Per una volta, partiamo dal bis. Ben Frost si consulta a gesti con il suo staff e ottiene il via libera per un ultimo brano. Sono già quasi novanta i minuti con cui ha abitato la Sala Petrassi dell’Auditorium, eppure ancora non ha voglia di recuperare le scarpe che si è tolto ad inizio concerto e che ha lasciato ai piedi del grande scranno plastificato alle sue spalle. Il brano sembra davvero totalmente improvvisato, con Frost che manovra i suoi alambicchi tecnologici come un chimico che sta provando un’alchimia nuova. Il brano parte con un sommovimento fragoroso, come se tre Tir stessero precipitando in un dirupo. E’ da questo modulo di rumori che si sviluppa il brano. Ed è questa, ancora una volta, la chiave migliore del suo processo creativo. Quando Frost, australiano quasi quarantenne che ha preso casa a Reykjavík oramai da molti anni, si lascia avvinghiare dal suo libero gioco nel regno dei rumori, ottiene quasi sempre mirabilie.

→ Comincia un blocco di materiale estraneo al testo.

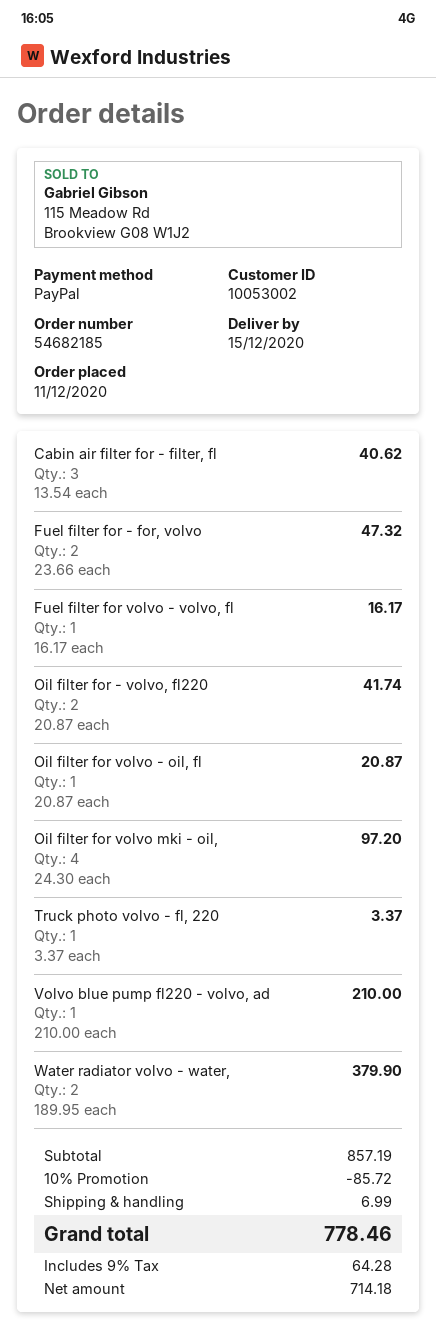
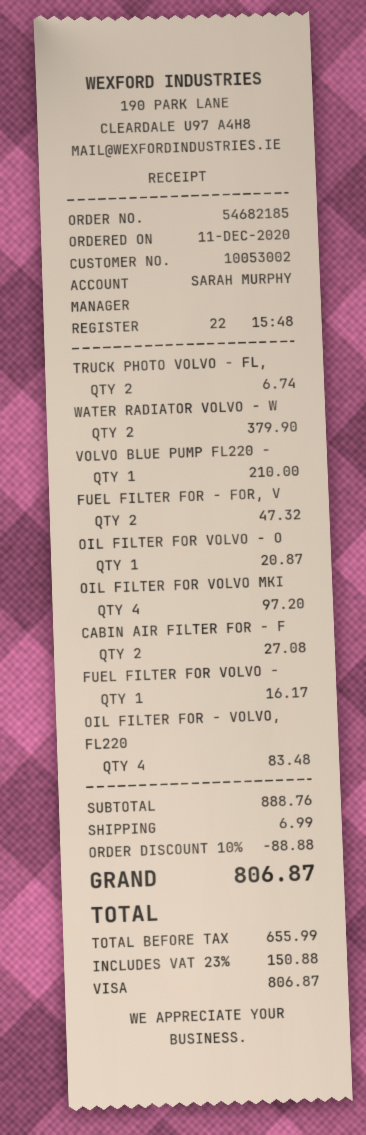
payment method: PayPal -> Visa
Cabin air filter for - filter, fl: 3 for 40.62 -> 2 for 27.08
Oil filter for - volvo, fl220: 2 for 41.74 -> 4 for 83.48
Truck photo volvo - fl, 220: 1 for 3.37 -> 2 for 6.74
subtotal: 857.19 -> 888.76
discount: 10% = 85.72 -> 10% = 88.88
net: 714.18 -> 655.99
tax: 9% = 64.28 -> 23% = 150.88
total: 778.46 -> 806.87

CERTO si tratta di mirabilie impegnative ed estreme. Come scalare un vulcano, per sollecitare un’immagine legata alla rappresentazione orografica della terra in cui ha scelto di vivere. Eppure è proprio nei momenti in cui cerca di addolcire questa pratica, come ha fatto di tanto in tanto nel concerto di Roma e nel tracciato di brani degli ultimi due album ufficiali – Aurora del 2014 e The Centre Cannot Hold del 2017 – che le sue imponenti cattedrali di suono cominciano a scricchiolare. E’ come se Frost fosse condannato al rumore, se la padronanza che mostra agitandosi come un ossesso nella tavola apparecchiata dei suoi strumenti digitali e della sua chitarra, lo trasformasse in operatore incerto e banale, appena indulge a qualche sia pur abbozzata cellula melodica, o a qualche riff che ricorda i cliché preimpostati della techno. E’ una défaillance che non capita spesso nel concerto romano. Lo stesso Frost deve essere consapevole che il suo liquido amniotico è fatto di sonorità minerali, stratificazioni noise, sussulti ritmici mai troppo quadrati, sibili e distorsioni. E queste sono le “sostanze” che usa prevalentemente.

PRENDIAMO Threshold of Faith, la traccia d’apertura dell’album più recente, nonché title-track dell’ep che lo anticipava: occorre davvero raggiungere una qualche “soglia fideistica” per affidarsi al flusso di cupe esplosioni e disturbi ronzanti che ne caratterizzano il corpus. Occorre lasciarsi immergere da questa tempesta di ultra-suoni e decidere più o meno coscientemente che il musicista che vi ha accompagnato in cima al cratere si merita di farvi da guida per la discesa nel centro gorgogliante del vulcano. Quando però nel finale di questo brano (lungo quasi sette minuti che dal vivo diventano dieci), inizia ad incunearsi il suono apparentemente rassicurante di una tastiera digitale, la magia immersiva si interrompe, la discesa nel cratere perde la sua credibilità e si trasforma in una simulazione con tuta in amianto. Meglio allora la strategia compositiva e performativa di Trauma Theory con la traccia melodica che compare ancora una volta nel finale, ma è una traccia mandata al contrario, sbrindellata, che assomiglia ai movimenti scomposti della coda di un drago ferito a morte.

O MEGLIO ancora il passaggio furibondo di All that you love will be eviscerated, “Tutto ciò che ami verrà sventrato”, dove il rumore non cede mai il passo ad altro. Siamo partiti dalla fine per una volta, nel racconto di questo concerto. Ma va ricordata anche la traccia sonora che ha aperto i giochi del set di Ben Frost: un ossessivo “pio pio” tremolante lanciato per confondere il silenzio della sala. Per un musicista abituato a comporre colonne sonore (per la tv e per il cinema) si tratta di una specie di segnale rassicurante, un escamotage efficace che prepara l’uragano a seguire. Non succede sempre così anche nelle pellicole horror?